• _PROBLEM TO WORK ON_:
The entire listing, reproduced exactly and stripped of images, is the expected output.

• _EXCERPTED DATA_:

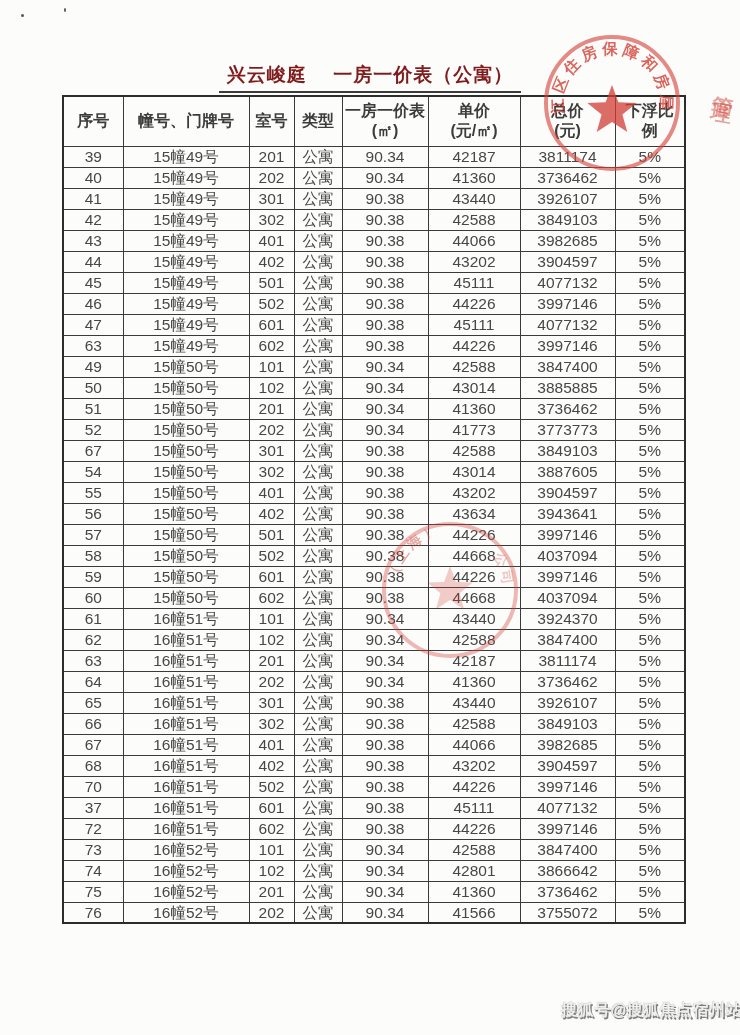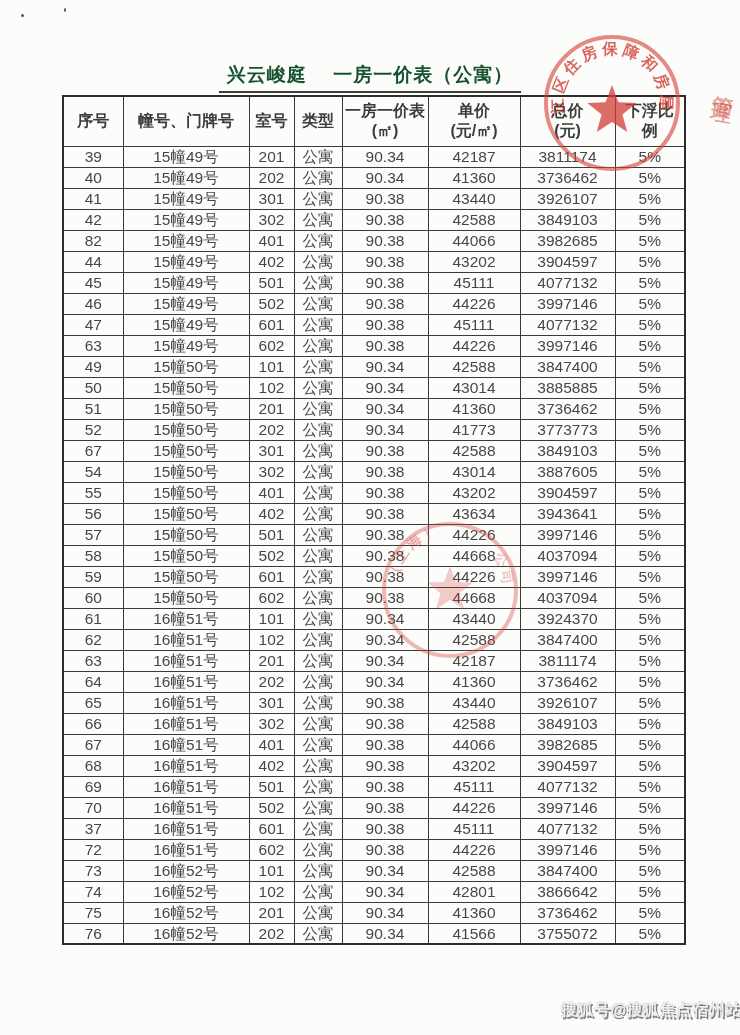--- a/index.html
+++ b/index.html
@@ -15,7 +15,7 @@
 
   .title-wrap{position:absolute;top:62px;left:0;width:740px;text-align:center;}
   .doc-title{
-    display:inline-block;font-size:19px;font-weight:600;color:#14532d;
+    display:inline-block;font-size:19px;font-weight:600;color:#7f1d1d;
     letter-spacing:1px;border-bottom:2px solid #3c3c3c;padding:0 8px 3px 8px;
     white-space:pre;
   }

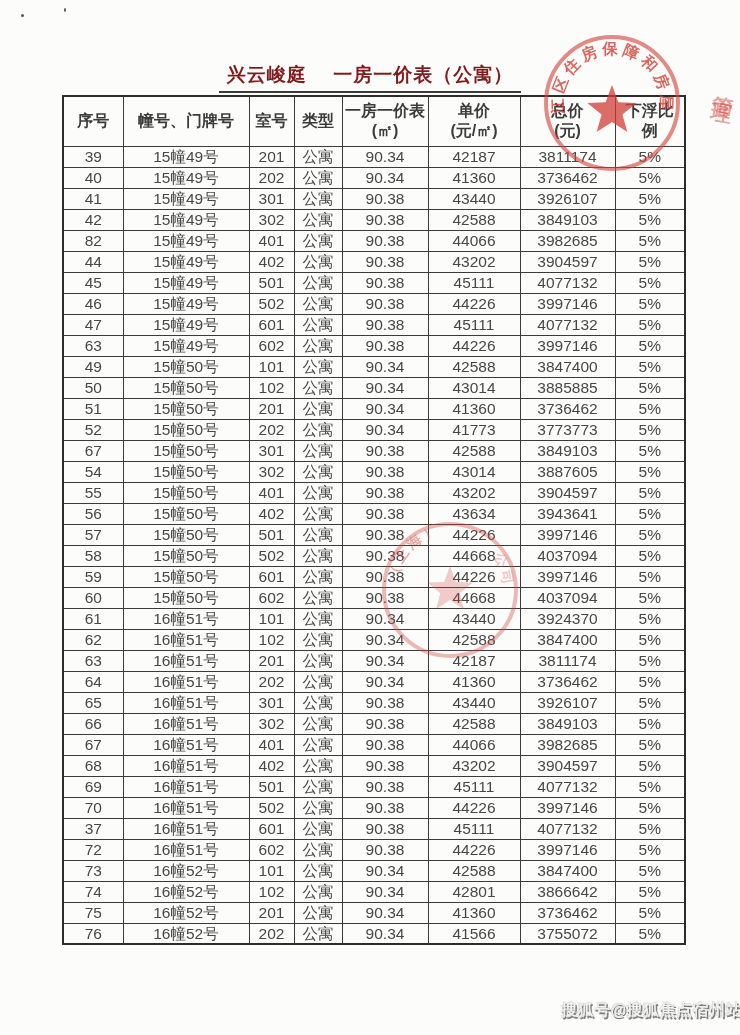--- a/index.html
+++ b/index.html
@@ -138,7 +138,7 @@
     <td>5%</td>
   </tr>
       <tr>
-    <td>82</td>
+    <td>43</td>
     <td>15幢49号</td>
     <td>401</td>
     <td>公寓</td>

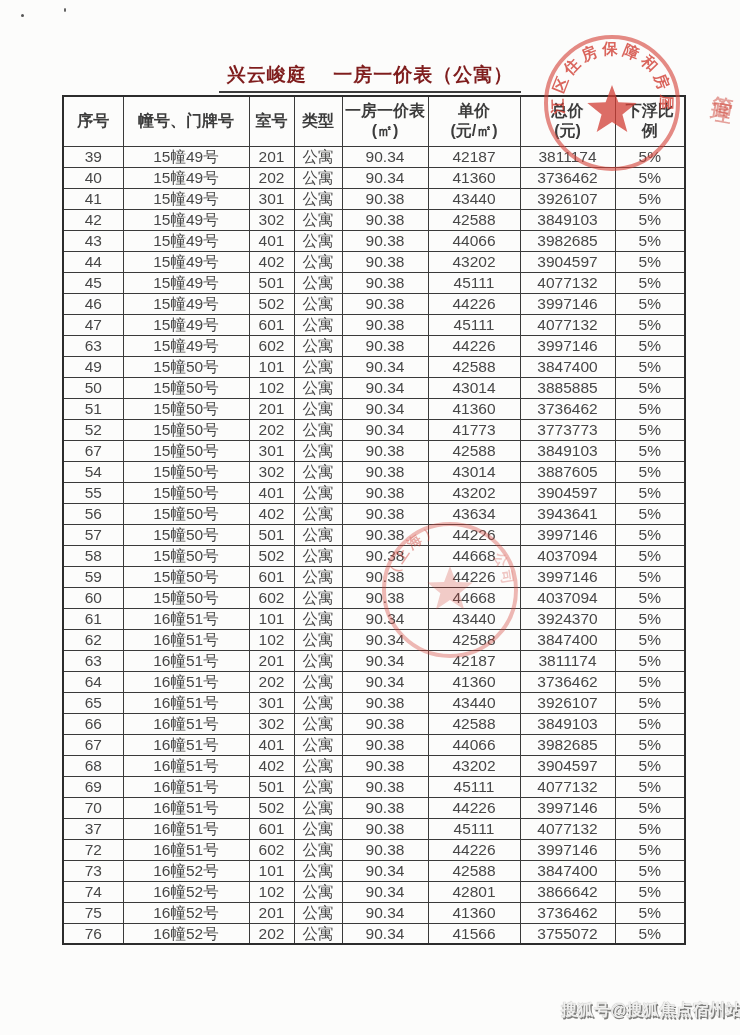--- a/index.html
+++ b/index.html
@@ -398,16 +398,6 @@
     <td>5%</td>
   </tr>
       <tr>
-    <td>69</td>
-    <td>16幢51号</td>
-    <td>501</td>
-    <td>公寓</td>
-    <td>90.38</td>
-    <td>45111</td>
-    <td>4077132</td>
-    <td>5%</td>
-  </tr>
-      <tr>
     <td>70</td>
     <td>16幢51号</td>
     <td>502</td>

• _ANSWER TO THE EXERCISE_:
--- a/index.html
+++ b/index.html
@@ -15,7 +15,7 @@
 
   .title-wrap{position:absolute;top:62px;left:0;width:740px;text-align:center;}
   .doc-title{
-    display:inline-block;font-size:19px;font-weight:600;color:#14532d;
+    display:inline-block;font-size:19px;font-weight:600;color:#7f1d1d;
     letter-spacing:1px;border-bottom:2px solid #3c3c3c;padding:0 8px 3px 8px;
     white-space:pre;
   }

--- a/index.html
+++ b/index.html
@@ -138,7 +138,7 @@
     <td>5%</td>
   </tr>
       <tr>
-    <td>82</td>
+    <td>43</td>
     <td>15幢49号</td>
     <td>401</td>
     <td>公寓</td>

--- a/index.html
+++ b/index.html
@@ -398,16 +398,6 @@
     <td>5%</td>
   </tr>
       <tr>
-    <td>69</td>
-    <td>16幢51号</td>
-    <td>501</td>
-    <td>公寓</td>
-    <td>90.38</td>
-    <td>45111</td>
-    <td>4077132</td>
-    <td>5%</td>
-  </tr>
-      <tr>
     <td>70</td>
     <td>16幢51号</td>
     <td>502</td>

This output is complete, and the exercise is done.